Case Study: Sharethrough
Streamlining the Analytics Pipeline for Greater Performance
Sharethrough is the largest independent native advertising platform, used by leading global publishers like Time Inc., Wenner Media, Scripps Networks Interactive, Thought Catalog, Warner Bros. and USA Today Sports to manage all aspects of native ad monetization. More than three billion native ad impressions are served every month through the Sharethrough Exchange into the feeds of these top publishers.
Native ads are read, not just seen like banner ads, delivering meaningful and earned audience attention that allows brands to create positive brand associations and influence brand lift. Major brand advertisers, including 49 of the 50 largest brands in the world (Microsoft, Intel, ConAgra and hundreds of other household names), use Sharethrough’s native ad-buying platform Sharethrough for Advertisers (SFA) to promote their content on publisher sites.
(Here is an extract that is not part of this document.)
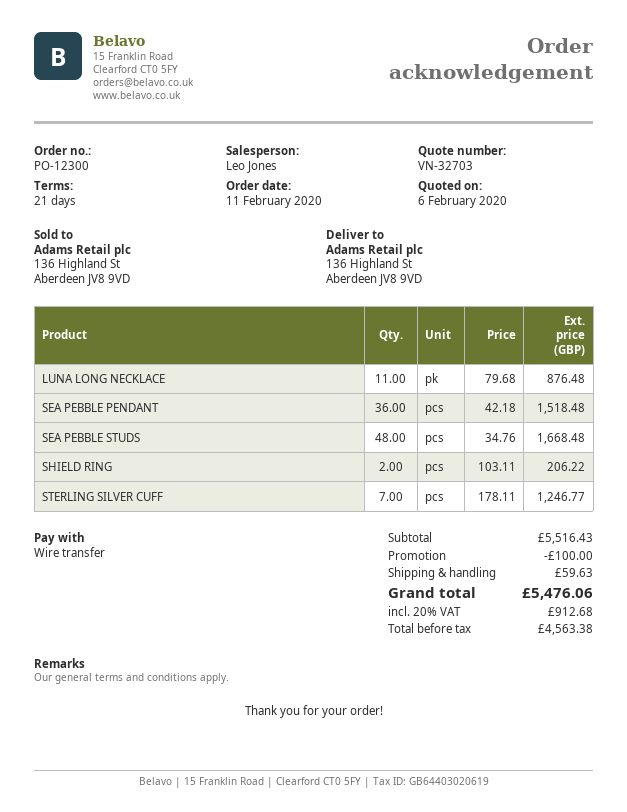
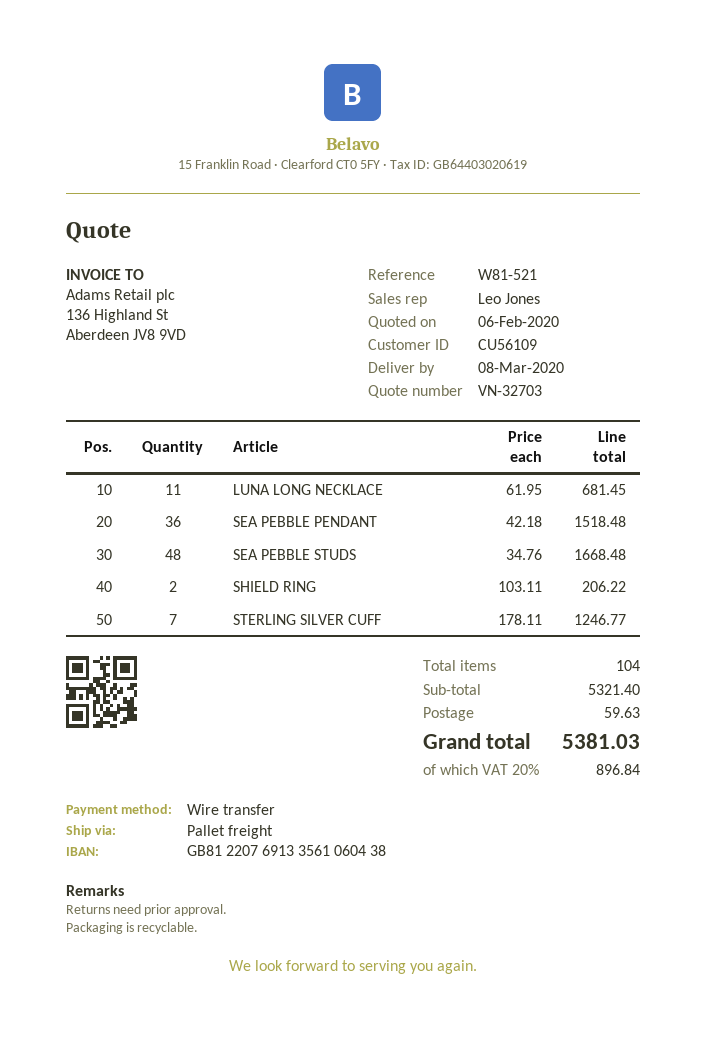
LUNA LONG NECKLACE: 11 x 79.68 = 876.48 -> 11 x 61.95 = 681.45
subtotal: 5516.43 -> 5321.40
discount: 100.00 -> none
tax: 20% = 912.68 -> 20% = 896.84
total: 5476.06 -> 5381.03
Sharethrough’s native ads fit the form and function of the surrounding editorial wherever they’re placed. Understanding the user behavior and experience of the audiences that are engaging with its ads is central to its business model. Its analytics focus on how well websites are performing, how content renders and what can be done to improve the viewing experience for its ads.
The Challenge: Complicated pipeline, limited analytics success
Sharethrough had outgrown the capacity of their data analytics environment, which was custom built using a MySQL product. With no semantic layer, poor performance and a maxed-out row capacity, getting data for analysis was an extremely complex and manual operation.
Pulling data from databases, regular run-of-the-mill reports took half an hour. Sharethrough was forced to create multiple new tables at specific levels. As the tables grew and the schema grew more complex, there came a point where every user had to understand the underlying schema of the data warehouse. “You really don’t want your business users thinking about how the data is physically architected,” said Head of Analytics Joseph Bates.
The solution: Tap into raw data for rapid analysis
One of the first changes that Sharethrough made was to remove the dependency for MySQL. By bringing in Snowflake as the core warehouse, Sharethrough was able to tap directly into the raw data stream from JSON sources. Snowflake enabled Sharethrough to take all website activities such as raw JSON logs directly from Amazon S3 and ingest them directly into Snowflake without preprocessing. This allowed Sharethrough to bypass Spark and directly access S3 to obtain the logs. Using Fivetran, Sharethrough further enhanced the extraction and load processed by making it easy to load different data sources. For example, Sharethrough could now move data from its SaaS applications, marketing applications and SalesForce.com easily to Snowflake for rapid transformation to create the views required by analysts. Today, Sharethrough connects four different sources through Fivetran and all of them sync in less than two hours. In total, Sharethrough now runs 40 terabytes of mixed data through Snowflake and reduced costs by eliminating the need to store data in temporary locations. “The increased direct access to data with Fivetran and Snowflake made a huge difference in our productivity,” Bates said.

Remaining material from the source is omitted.